To say it another way, I love my little life. I live in a funky environment that is rare and doesn’t necessarily FIT into what society views as normal. I absolutely devour my nights at home and LOVE my living situation.
Yet, there are times that I find myself depressed. Lately I’ve been able to pinpoint why–it’s because I’m viewing my life from THEIR view of me.
People say things to me that are so inappropriate and with such pity aimed at me. Please don’t pity me just because I’m not living the life that you would live! I am me and you are you–please consider that when you judge!
When I view my life from within, I am blissful and happy.
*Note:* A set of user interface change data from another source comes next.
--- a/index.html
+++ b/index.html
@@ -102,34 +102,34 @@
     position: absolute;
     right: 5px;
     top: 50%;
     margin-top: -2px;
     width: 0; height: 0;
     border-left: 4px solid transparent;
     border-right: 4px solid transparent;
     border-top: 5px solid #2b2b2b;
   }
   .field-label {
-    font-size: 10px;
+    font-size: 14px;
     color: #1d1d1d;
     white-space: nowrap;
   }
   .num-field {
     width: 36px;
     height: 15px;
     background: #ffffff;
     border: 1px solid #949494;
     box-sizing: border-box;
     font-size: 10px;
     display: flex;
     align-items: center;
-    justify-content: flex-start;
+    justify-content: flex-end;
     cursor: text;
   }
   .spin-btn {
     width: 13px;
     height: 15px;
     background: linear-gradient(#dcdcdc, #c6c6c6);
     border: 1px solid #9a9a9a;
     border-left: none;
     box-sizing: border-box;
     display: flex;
When I look through THEIR eyes, I become that poor pitiful person they see me as.
Really, I ask you, why does it have to look a certain way? Why do our lives have to conform to everybody else’s way of living or society’s view of what a successful existence is? It doesn’t, and the clearer I get about this, the more I thrive in my own reality.
“The older you get, the more you understand how your conscience works. The biggest and only critic lives in your perception of people’s perception of you rather than people’s perception of you.”
― Criss Jami
So, when it all comes down to it, I AM in charge of my thoughts and feelings. When I feel what people are perceiving my life to be, I don’t have to allow those perceptions to permeate my being.
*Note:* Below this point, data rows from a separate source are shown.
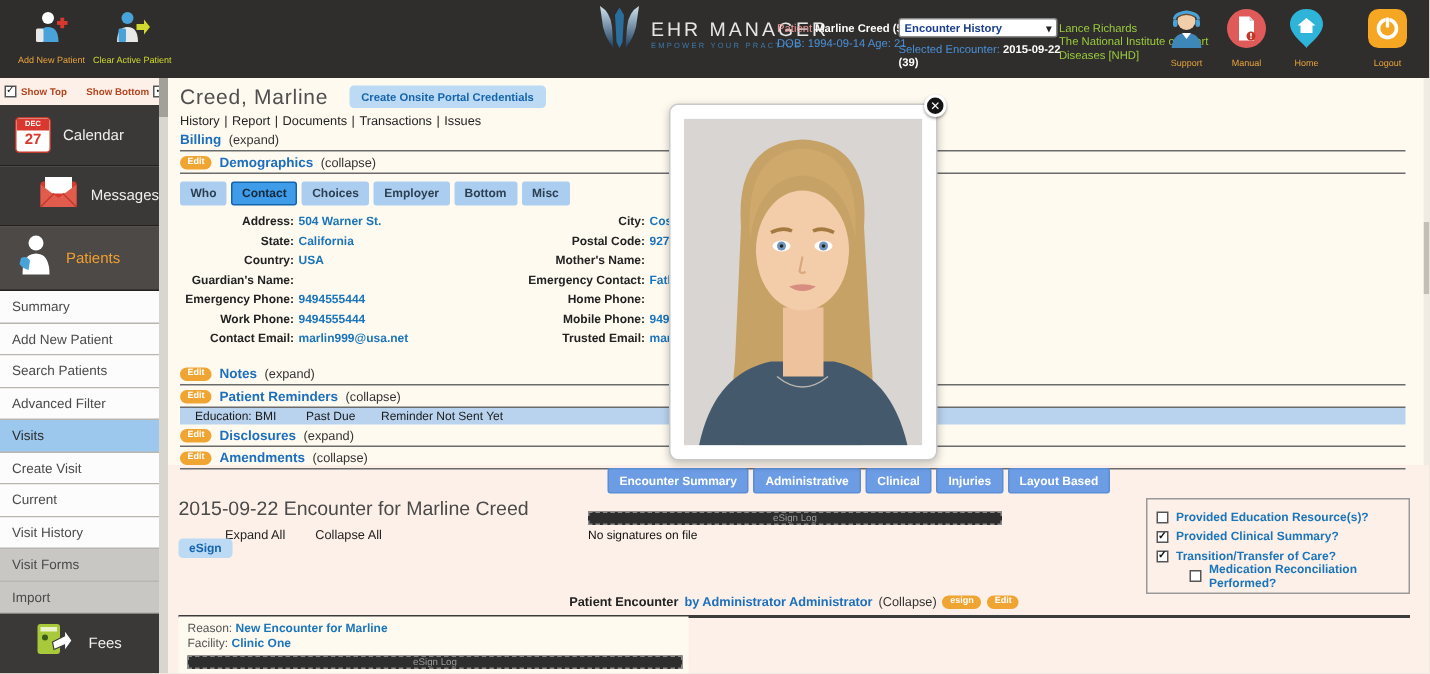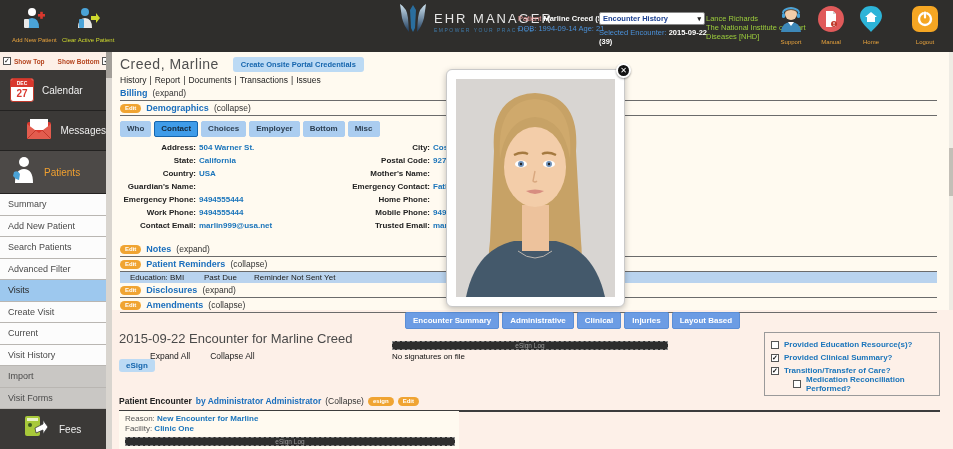--- a/index.html
+++ b/index.html
@@ -79,21 +79,21 @@
   .enc-title { position:absolute; left:119px; top:331px; font-size:13px; color:#4a4a4a; }
   .expand-row { position:absolute; left:150px; top:351px; display:flex; gap:20px; font-size:8.5px; color:#222; }
   .expand-row span { cursor:pointer; }
   .esign-btn { position:absolute; left:119px; top:359px; background:#bcdaf4; color:#1565ad; font-size:8px; font-weight:bold; padding:2px 7px; border-radius:3px; border:none; cursor:pointer; }
   .esign-log { background:#2e2e2e; border:1px dashed #8a8a8a; height:9px; text-align:center; font-size:6.5px; color:#9a9a9a; line-height:8px; }
   .esign1 { position:absolute; left:392px; top:341px; width:276px; }
   .nosig { font-size:8px; color:#111; margin-top:2px; }
   .chk-panel { position:absolute; left:764px; top:332px; width:176px; border:1px solid #9a9a9a; padding:5px 6px; }
   .chk-row { display:flex; align-items:center; gap:5px; height:13px; font-size:8px; font-weight:bold; color:#1b75bb; }
   .chk-row.indent { padding-left:22px; }
-  .pe-row { position:absolute; left:119px; top:396px; width:821px; display:flex; align-items:center; gap:4px; border-bottom:2px solid #3c3c3c; padding-bottom:4px; }
+  .pe-row { position:absolute; left:119px; top:396px; width:821px; display:flex; align-items:center; gap:4px; border-bottom:2px solid #3c3c3c; padding-bottom:4px;justify-content:center; }
   .pe-prefix { font-size:8.5px; font-weight:bold; color:#222; }
   .pe-by { font-size:8.5px; font-weight:bold; color:#1b6fbd; cursor:pointer; }
   .pe-suffix { font-size:8.5px; color:#333; }
   .sub-panel { position:absolute; left:119px; top:411px; width:340px; height:38px; background:#fffaf0; padding:3px 4px 0 6px; }
   .sub-panel .line { font-size:8px; color:#555; height:10px; }
   .sub-panel .line b { color:#1b75bb; font-weight:bold; }
   .esign2 { margin-top:3px; width:330px; }
 
   
   .photo-card { position:absolute; left:446px; top:69px; width:179px; height:238px; background:#fff; border:1px solid #c9c9c9;
@@ -269,22 +269,22 @@
 
   <div class="sb-menu">
     <div class="sb-item">Summary</div>
     <div class="sb-item">Add New Patient</div>
     <div class="sb-item">Search Patients</div>
     <div class="sb-item">Advanced Filter</div>
     <div class="sb-item sel">Visits</div>
     <div class="sb-item">Create Visit</div>
     <div class="sb-item">Current</div>
     <div class="sb-item">Visit History</div>
+    <div class="sb-item gray">Visit Forms</div>
     <div class="sb-item gray">Import</div>
-    <div class="sb-item gray">Visit Forms</div>
   </div>
 
   <div class="sb-fees">
     <span>
       <svg width="26" height="26" viewBox="0 0 26 26">
         <rect x="2" y="2" width="15" height="20" rx="2" fill="#a8c93a"></rect>
         <rect x="4" y="4" width="11" height="3" fill="#e9f2c8"></rect>
         <circle cx="7" cy="11" r="2" fill="#3a5a1e"></circle>
         <path d="M12 14 L20 10 L20 6 L25 13 L20 20 L20 16 L13 19 Z" fill="#fff" stroke="#3a3a3a" stroke-width="0.8"></path>
       </svg>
Our lives are our own and when we embrace them with a sense of wholeness, we thrive.
As Emerson said, “Envy is ignorance and imitation is suicide.” God I love that.
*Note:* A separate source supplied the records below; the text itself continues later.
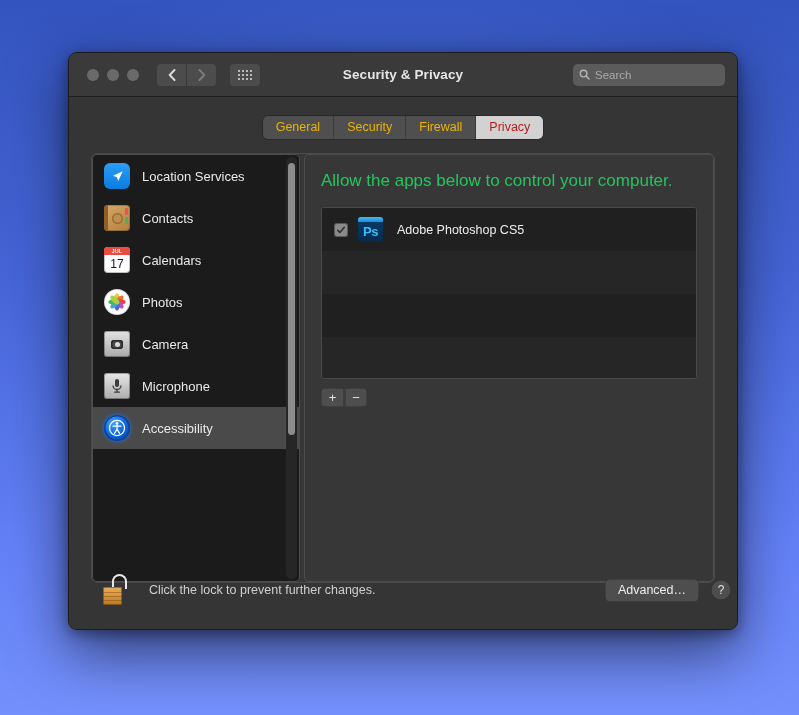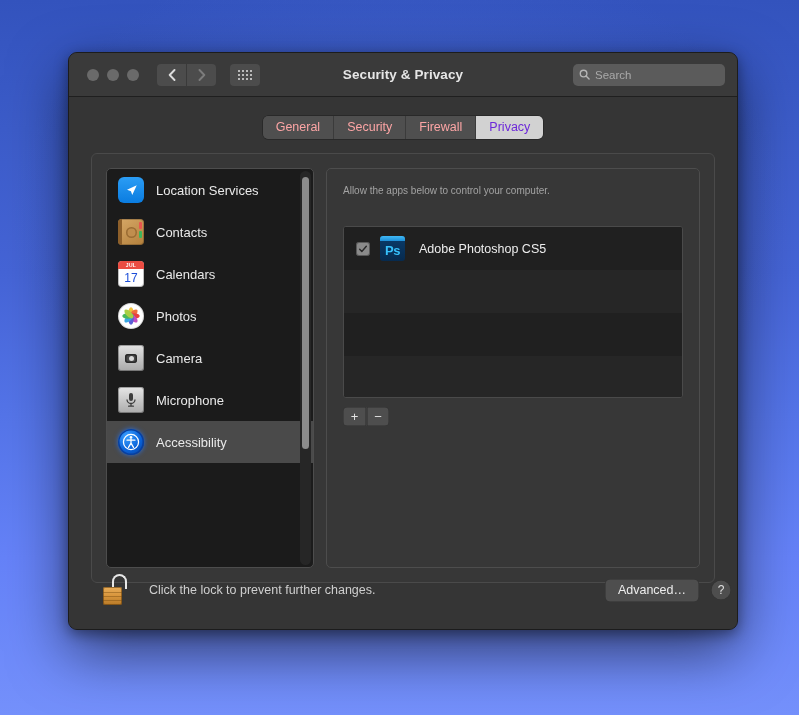--- a/index.html
+++ b/index.html
@@ -153,41 +153,40 @@
   }
   .tabs {
     display: flex;
     border-radius: 5px;
     overflow: hidden;
     box-shadow: 0 0 0 0.5px rgba(0,0,0,0.45);
   }
   .tab {
     padding: 3px 13px 4px;
     font-size: 12.5px;
-    color: #fca5a5;
+    color: #eab308;
     background: #4f4f4f;
     border-right: 1px solid #3b3b3b;
     line-height: 16px;
     white-space: nowrap;
   }
   .tab:last-child { border-right: none; }
   .tab.active {
     background: #d2d2d2;
-    color: #6d28d9;
+    color: #b91c1c;
   }
 
   
   .groupbox {
     margin-top: 14px;
     height: 430px;
     border: 1px solid #4a4a4a;
     border-radius: 6px;
     display: flex;
-    padding: 14px;
-    gap: 12px;
+    gap: 4px;
     background: #373737;
   }
 
   
   .sidebar-wrap {
     width: 208px;
     flex: 0 0 208px;
     background: #1b1b1b;
     border: 1px solid #4d4d4d;
     border-radius: 5px;
@@ -253,21 +252,21 @@
     position:absolute; left:8px; top:8px; width:11px; height:11px;
     border-radius:50%; background:#c08e4e; box-shadow: inset 0 0 0 1.5px #9a6c33;
   }
   .ic-cal {
     width: 26px; height: 26px; border-radius: 4px; background:#fff;
     overflow:hidden; position:relative;
     box-shadow: inset 0 0 0 1px rgba(0,0,0,0.25);
   }
   .ic-cal .m { height:8px; background:#eb4c42; color:#fff; font-size:5px;
     text-align:center; line-height:8px; font-weight:bold; letter-spacing:0.3px;}
-  .ic-cal .d { color:#1d4ed8; font-size:12px; text-align:center; line-height:18px; font-weight:500;}
+  .ic-cal .d { color:#0f172a; font-size:12px; text-align:center; line-height:18px; font-weight:500;}
   .ic-rem {
     width: 26px; height: 26px; position:relative;
   }
   .ic-rem .pg {
     position:absolute; inset:1px 2px 1px 2px; background:#f6f6f6; border-radius:2px;
     box-shadow: inset 0 0 0 1px rgba(0,0,0,0.22);
   }
   .ic-rem .dot { position:absolute; left:5px; width:4px; height:4px; border-radius:50%; }
   .ic-rem .ln  { position:absolute; left:11px; width:10px; height:1.6px; background:#b9b9b9; }
   .ic-photos {
@@ -315,23 +314,23 @@
 
   
   .rpanel {
     flex: 1;
     border: 1px solid #4d4d4d;
     border-radius: 5px;
     background: #373737;
     padding: 16px 16px 0;
   }
   .rpanel-title {
-    font-size: 10px;
-    color: #a3a3a3;
-    margin-bottom: 30px;
+    font-size: 17px;
+    color: #22c55e;
+    margin-bottom: 16px;
   }
   .applist {
     height: 172px;
     background: #202020;
     border: 1px solid #4a4a4a;
     border-radius: 3px;
     overflow: hidden;
   }
   .arow {
     height: 43px;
So, this I say to myself and to you if you care to receive it: our lives are our own and we get to decide what we value and what feels good–nobody else. I suppose it is easier said than done but with some introspection and breath work within, we can come to the place where it really is okay REGARDLESS of what THEY think!
6 thoughts on “Their View Mirror”
Tara, So often I think about you and how you are living in a place you’ve always wanted to live in and it’s simply awesome. You truly are Nature Girl Tara! I’m at work on lunch break, in the basement, with no windows so seeing your article with pictures of the California beauty that surrounds you….it’s a treat for my eyes. Thank you for you living your life the way you choose to.
Thank you for your kind words Kathy. I miss you!
I love, love, love the way you express yourself in through your wtiting Tara! You pinpoint the words perfectly and I understand and connect to them in the same way you do. You speak (and write) the truth as I believe…..and my heart is full 😀💝 Thank you for sharing so eloquently the words and feelings that I struggle to express outloud!!
And thank YOU for taking the time to read my words. I love and appreciate you more than you know!
Hello Tara, This is the 1st time seeing your website/blog. Beautifully done! Keep it up. Where was the cave shot taken?
Neighbor in Calabasas, Ron
High above your neighborhood on the back bone trail off of Corral Canyon–it is supposedly the cave where Jim Morrison tripped on Acid!